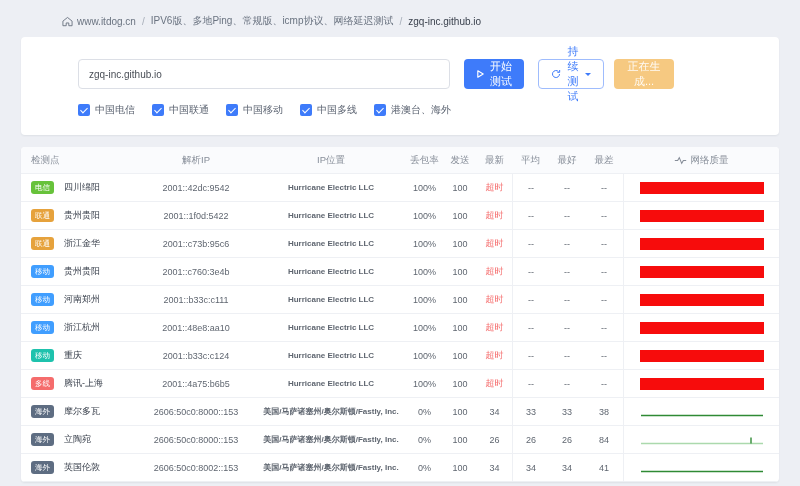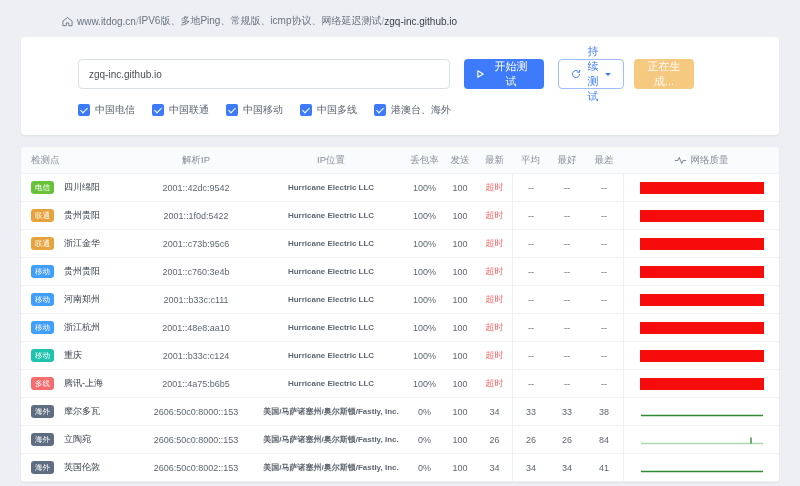--- a/index.html
+++ b/index.html
@@ -3,38 +3,38 @@
 <meta charset="utf-8">
 <style>
   html,body{margin:0;padding:0;}
   body{
     width:800px;height:486px;overflow:hidden;
     background:#edeff4;
     font-family:"Liberation Sans","DejaVu Sans",sans-serif;
     color:#5f6670;
   }
   
-  .breadcrumb{display:flex;align-items:center;gap:0;padding:11px 0 0 62px;font-size:10px;height:20px;}
+  .breadcrumb{display:flex;align-items:center;gap:6px;padding:11px 0 0 62px;font-size:10px;height:20px;}
   .breadcrumb .seg{color:#6a7380;}
   .breadcrumb .seg.site{display:flex;align-items:center;gap:4px;}
   .breadcrumb .sep{color:#a8afba;}
   .breadcrumb .seg.target{color:#3a414d;}
   
   .card{background:#fff;border-radius:4px;margin:0 21px;box-shadow:0 1px 2px rgba(31,45,61,.07);}
   .card.controls{margin-top:6px;height:98px;box-sizing:border-box;padding:22px 20px 0 57px;}
   .ctl-row{display:flex;align-items:center;}
   .url-input{
     width:372px;height:30px;box-sizing:border-box;border:1px solid #dcdfe6;border-radius:4px;
     padding:0 10px;font-size:10px;color:#4a4f57;outline:none;background:#fff;
     font-family:"Liberation Sans","DejaVu Sans",sans-serif;
   }
   .btn{height:30px;box-sizing:border-box;border-radius:4px;border:none;display:inline-flex;align-items:center;
     gap:5px;font-size:11px;cursor:pointer;padding:0 12px;
     font-family:"Liberation Sans","DejaVu Sans",sans-serif;}
-  .btn-start{background:#3e7bfa;color:#fff;margin-left:14px;width:80px;}
+  .btn-start{background:#3e7bfa;color:#fff;margin-left:14px;width:60px;}
   .btn-cont{background:#fff;color:#3e7bfa;border:1px solid #9fbcfd;margin-left:14px;width:66px;}
   .btn-gen{background:#f6c981;color:rgba(255,255,255,.92);margin-left:10px;width:60px;cursor:default;}
   .caret{width:0;height:0;border:3px solid transparent;border-top-color:#3e7bfa;margin-top:4px;}
   .cb-row{display:flex;align-items:center;margin-top:14px;gap:17px;}
   .cb-item{display:flex;align-items:center;gap:5px;cursor:pointer;}
   .cb-box{width:12px;height:12px;background:#3e7bfa;border-radius:2px;position:relative;flex:0 0 auto;}
   .cb-box::after{content:"";position:absolute;left:4px;top:1.5px;width:3px;height:6px;
     border:solid #fff;border-width:0 1.5px 1.5px 0;transform:rotate(45deg);}
   .cb-label{font-size:10px;color:#5a6270;}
※
• _WHAT IS EXPECTED_
From the data, report how many lines hold "cursor", leaving out any other words.

• _SOLVED EXERCISE_
3